■ **What you are asked to do**
Reproduce the records that follow without alteration, apart from removing the pictures.

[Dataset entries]
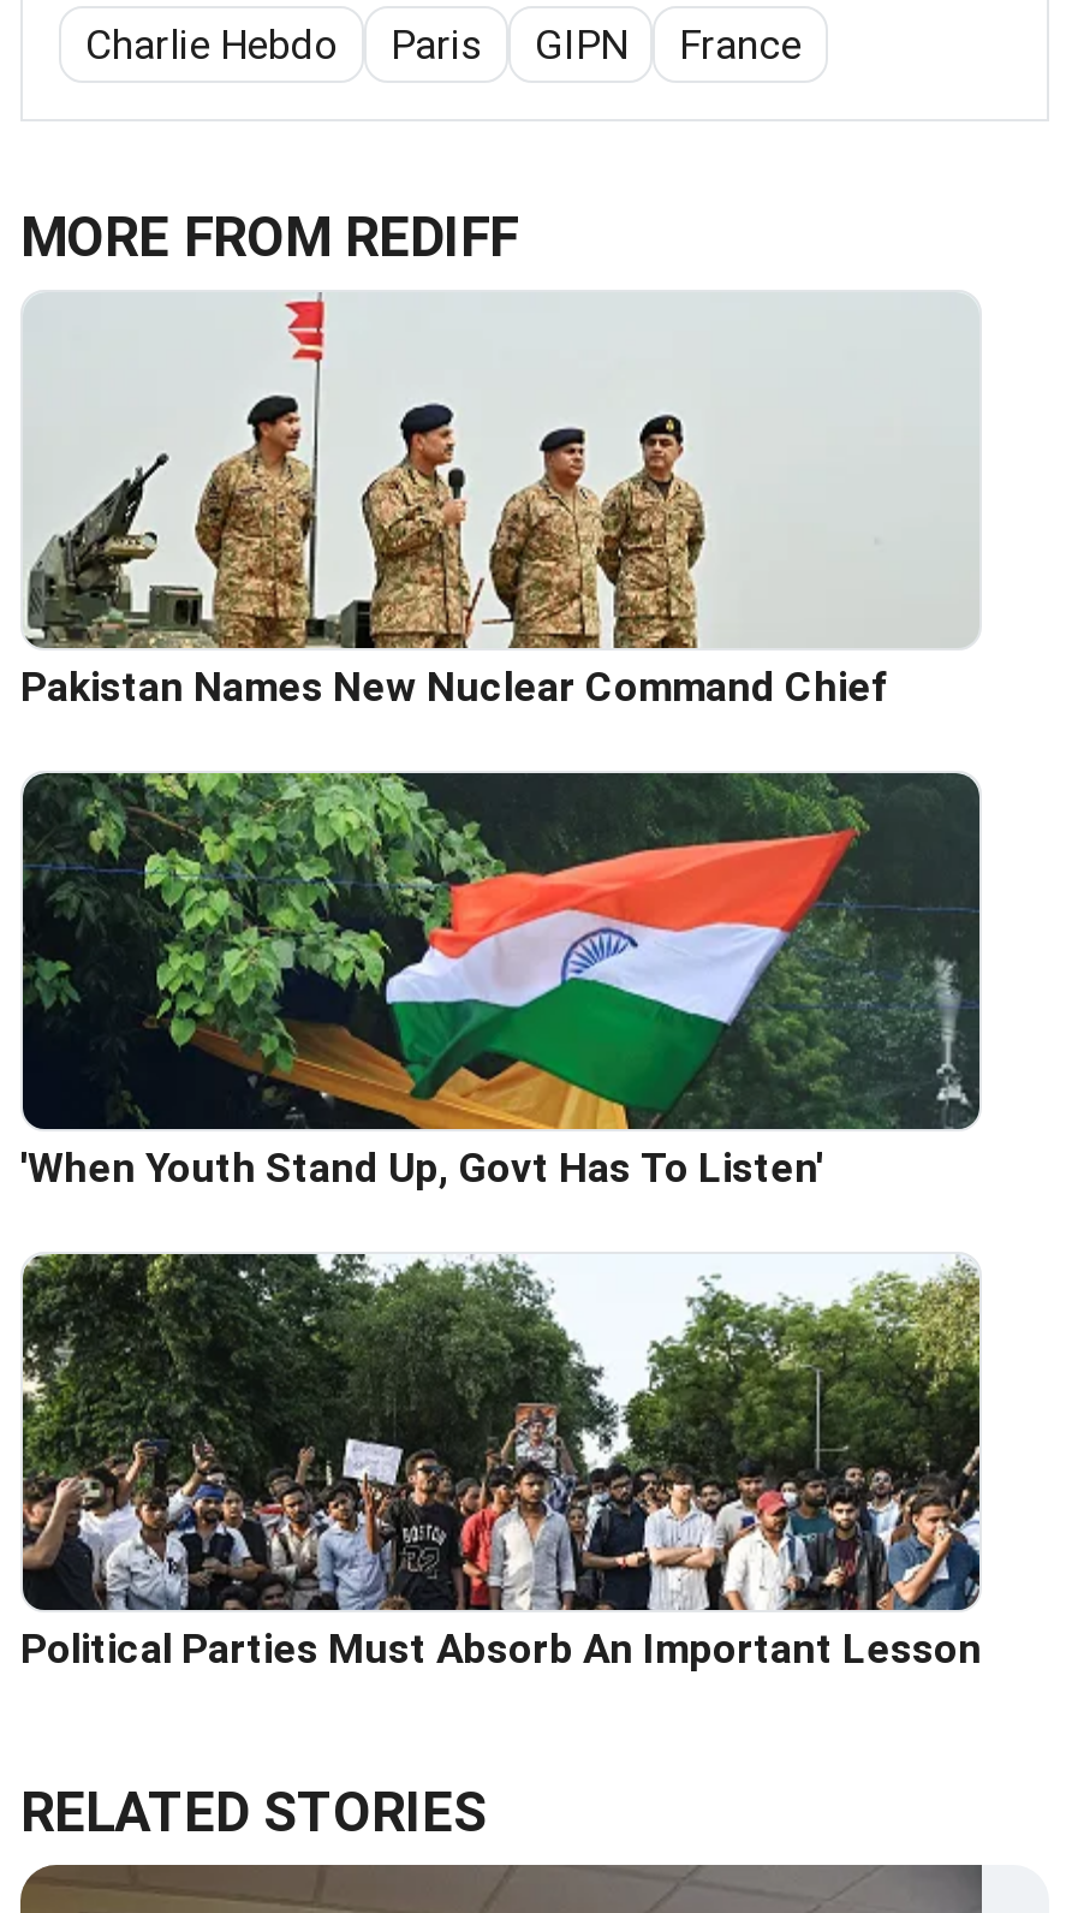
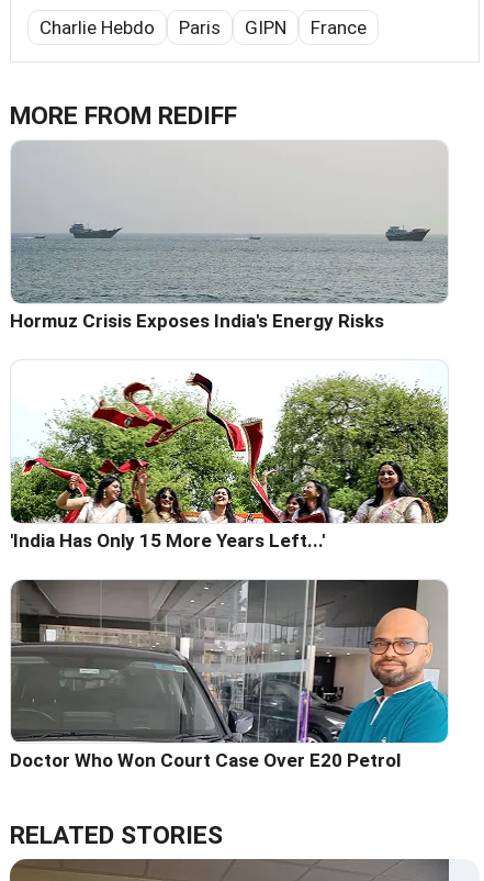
[20,297,977,710] [image] | Pakistan Names New Nuclear Command Chief -> [10,145,448,331] [image] | Hormuz Crisis Exposes India's Energy Risks
[20,771,982,1191] [image] | 'When Youth Stand Up, Govt Has To Listen' -> [10,360,449,551] [image] | 'India Has Only 15 More Years Left...'
[20,1252,982,1672] [image] | Political Parties Must Absorb An Important Lesson -> [10,579,449,771] [image] | Doctor Who Won Court Case Over E20 Petrol

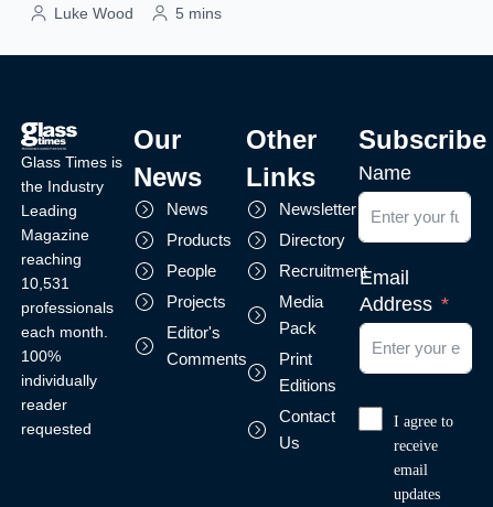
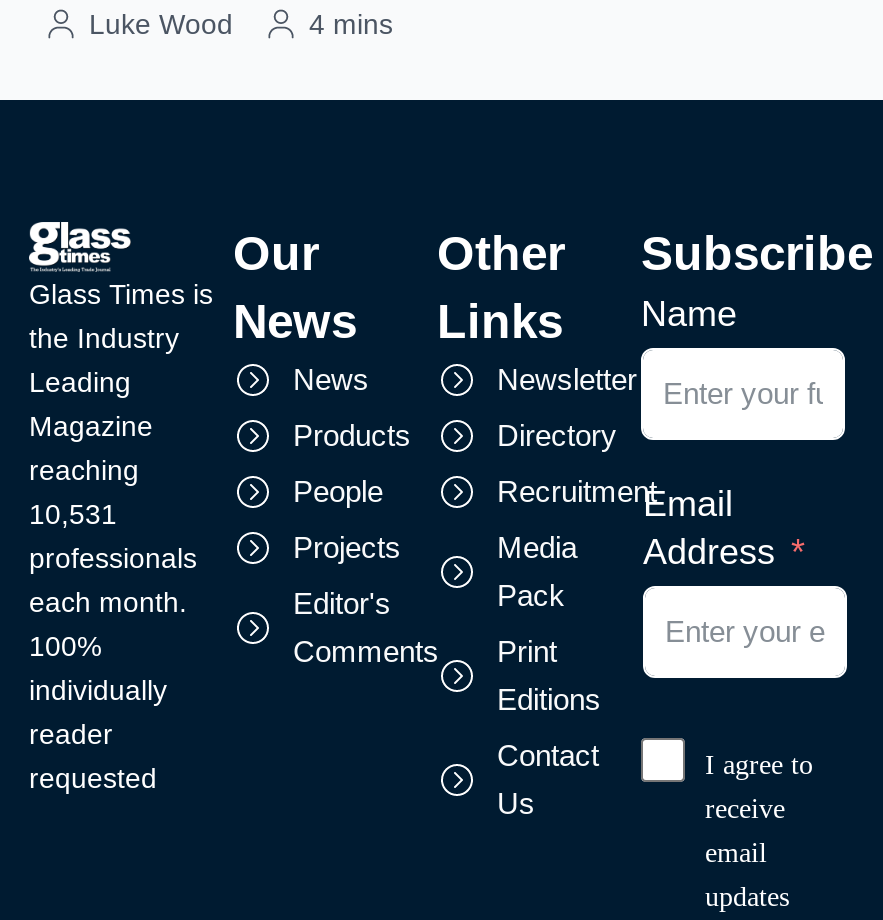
[175,4,222,22] 5 mins -> [309,7,393,39] 4 mins

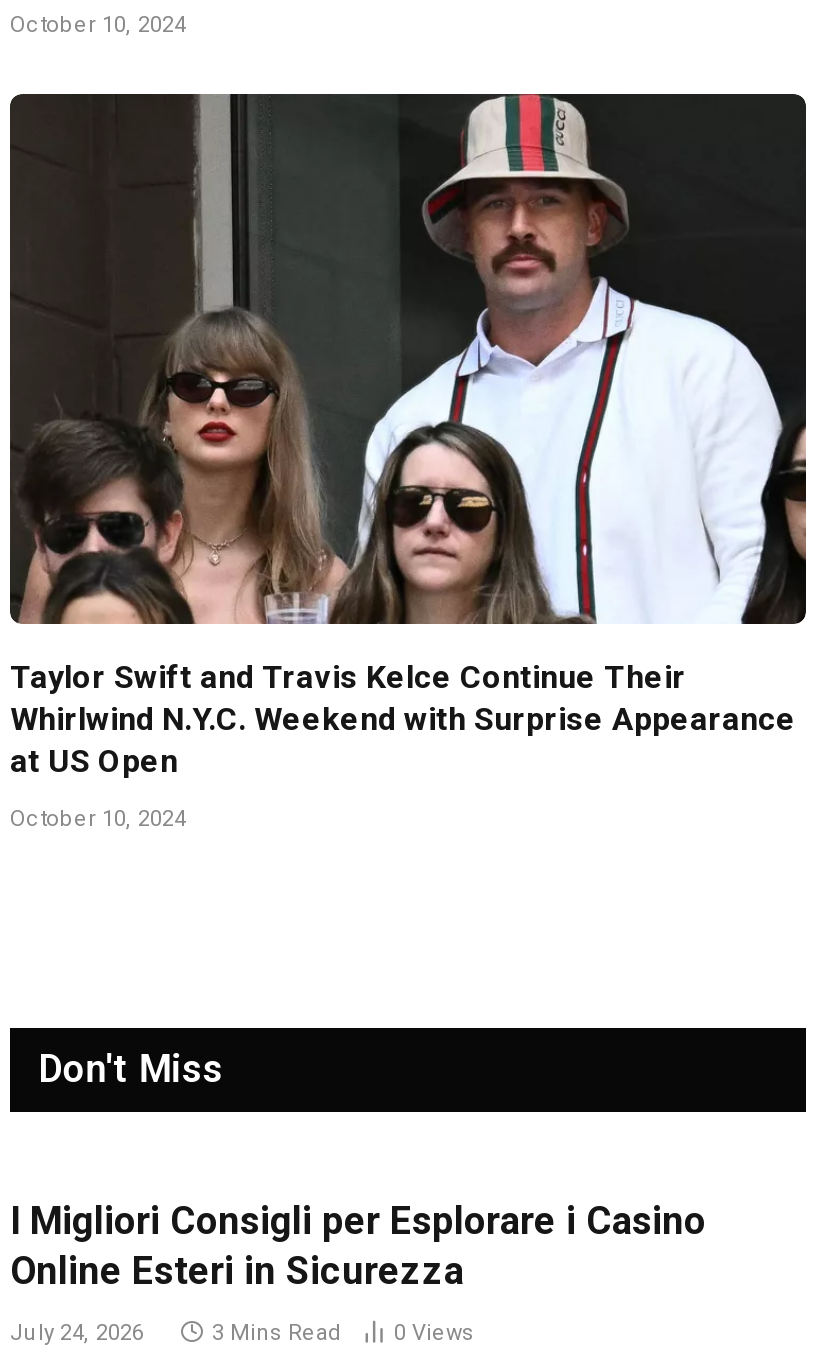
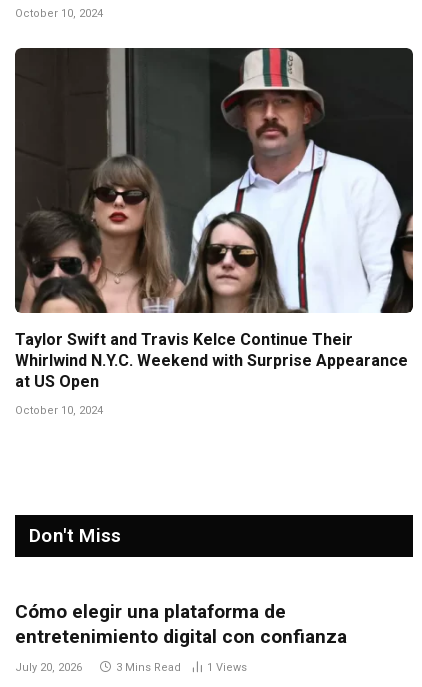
[10,1198,706,1294] I Migliori Consigli per Esplorare i Casino | Online Esteri in Sicurezza -> [15,600,347,648] Cómo elegir una plataforma de | entretenimiento digital con confianza
[10,1320,144,1346] July 24, 2026 -> [15,661,82,674] July 20, 2026
[212,1320,474,1346] 3 Mins Read 0 Views -> [116,661,247,674] 3 Mins Read 1 Views

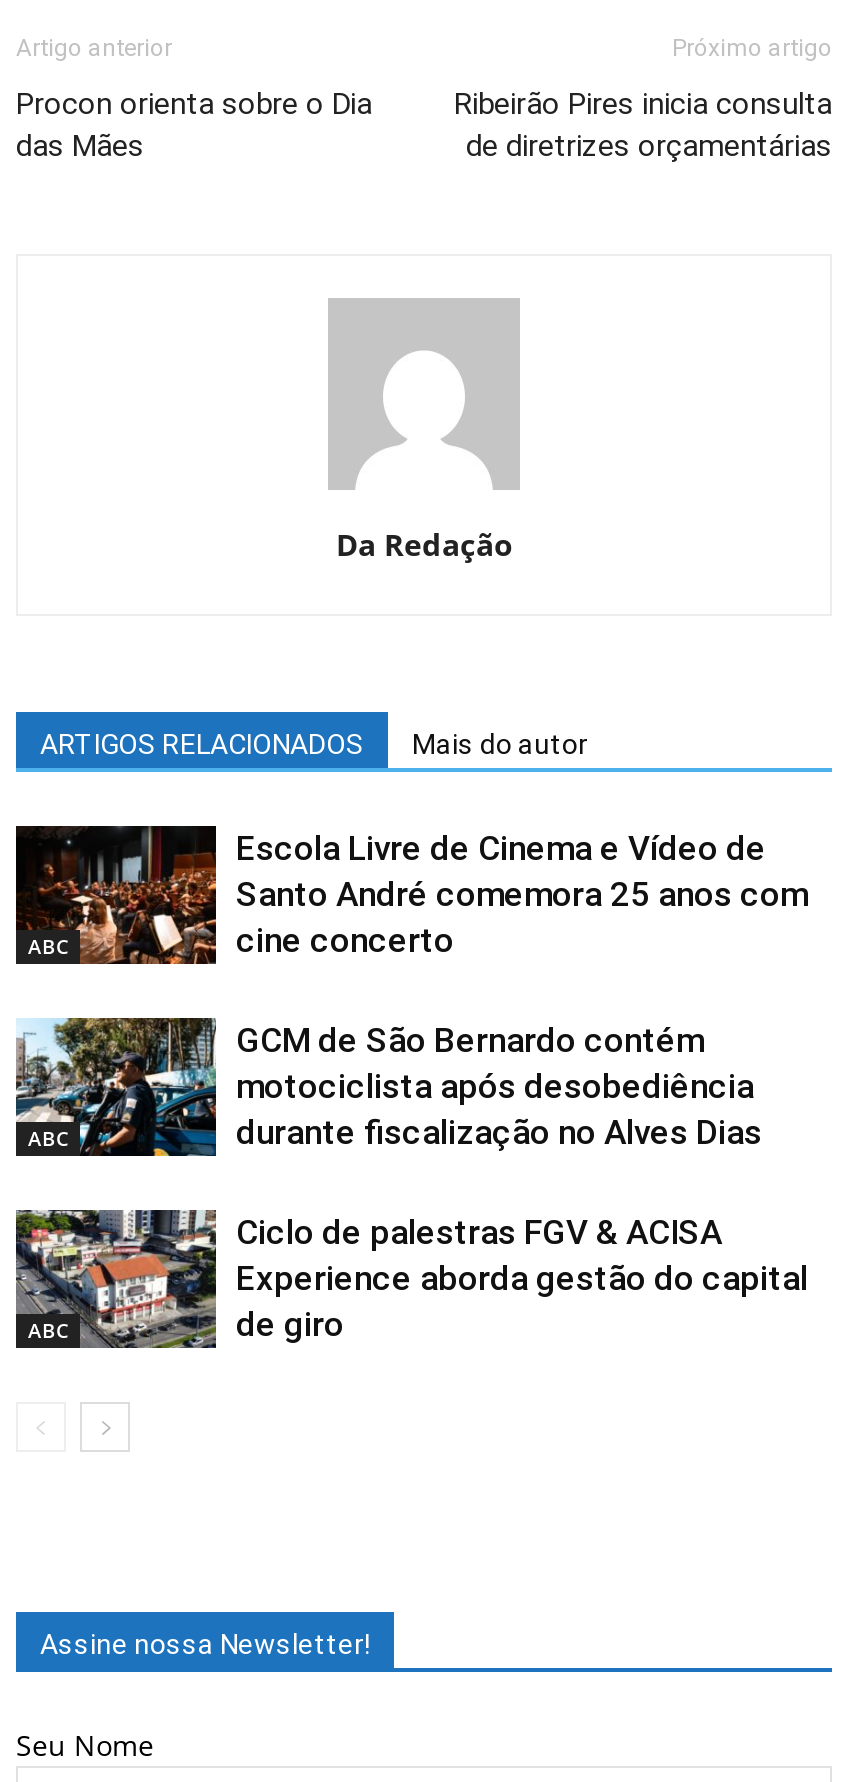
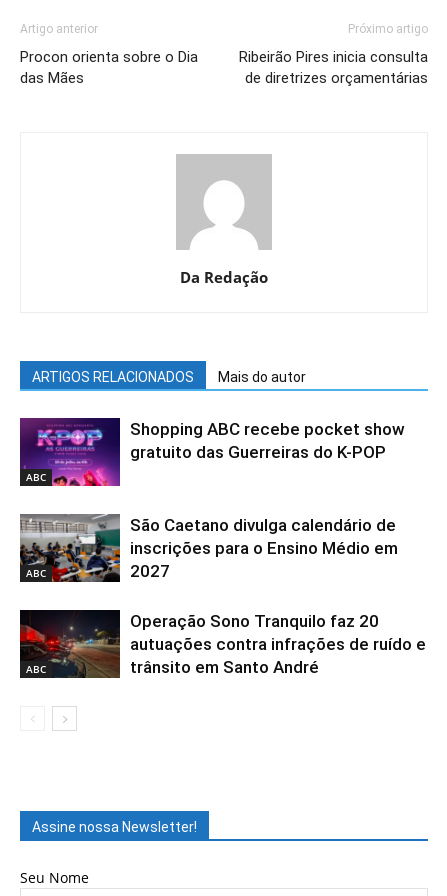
[14,824,808,966] [image] | Escola Livre de Cinema e Vídeo de | Santo André comemora 25 anos com | cine concerto -> [19,417,405,487] [image] | Shopping ABC recebe pocket show | gratuito das Guerreiras do K-POP
[16,1016,762,1158] [image] | GCM de São Bernardo contém | motociclista após desobediência | durante fiscalização no Alves Dias -> [19,513,398,583] [image] | São Caetano divulga calendário de | inscrições para o Ensino Médio em | 2027
[14,1208,808,1348] [image] | Ciclo de palestras FGV & ACISA | Experience aborda gestão do capital | de giro -> [19,609,426,678] [image] | Operação Sono Tranquilo faz 20 | autuações contra infrações de ruído e | trânsito em Santo André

■ **Task response**
[20,297,977,710] [image] | Pakistan Names New Nuclear Command Chief -> [10,145,448,331] [image] | Hormuz Crisis Exposes India's Energy Risks
[20,771,982,1191] [image] | 'When Youth Stand Up, Govt Has To Listen' -> [10,360,449,551] [image] | 'India Has Only 15 More Years Left...'
[20,1252,982,1672] [image] | Political Parties Must Absorb An Important Lesson -> [10,579,449,771] [image] | Doctor Who Won Court Case Over E20 Petrol

[175,4,222,22] 5 mins -> [309,7,393,39] 4 mins

[10,1198,706,1294] I Migliori Consigli per Esplorare i Casino | Online Esteri in Sicurezza -> [15,600,347,648] Cómo elegir una plataforma de | entretenimiento digital con confianza
[10,1320,144,1346] July 24, 2026 -> [15,661,82,674] July 20, 2026
[212,1320,474,1346] 3 Mins Read 0 Views -> [116,661,247,674] 3 Mins Read 1 Views

[14,824,808,966] [image] | Escola Livre de Cinema e Vídeo de | Santo André comemora 25 anos com | cine concerto -> [19,417,405,487] [image] | Shopping ABC recebe pocket show | gratuito das Guerreiras do K-POP
[16,1016,762,1158] [image] | GCM de São Bernardo contém | motociclista após desobediência | durante fiscalização no Alves Dias -> [19,513,398,583] [image] | São Caetano divulga calendário de | inscrições para o Ensino Médio em | 2027
[14,1208,808,1348] [image] | Ciclo de palestras FGV & ACISA | Experience aborda gestão do capital | de giro -> [19,609,426,678] [image] | Operação Sono Tranquilo faz 20 | autuações contra infrações de ruído e | trânsito em Santo André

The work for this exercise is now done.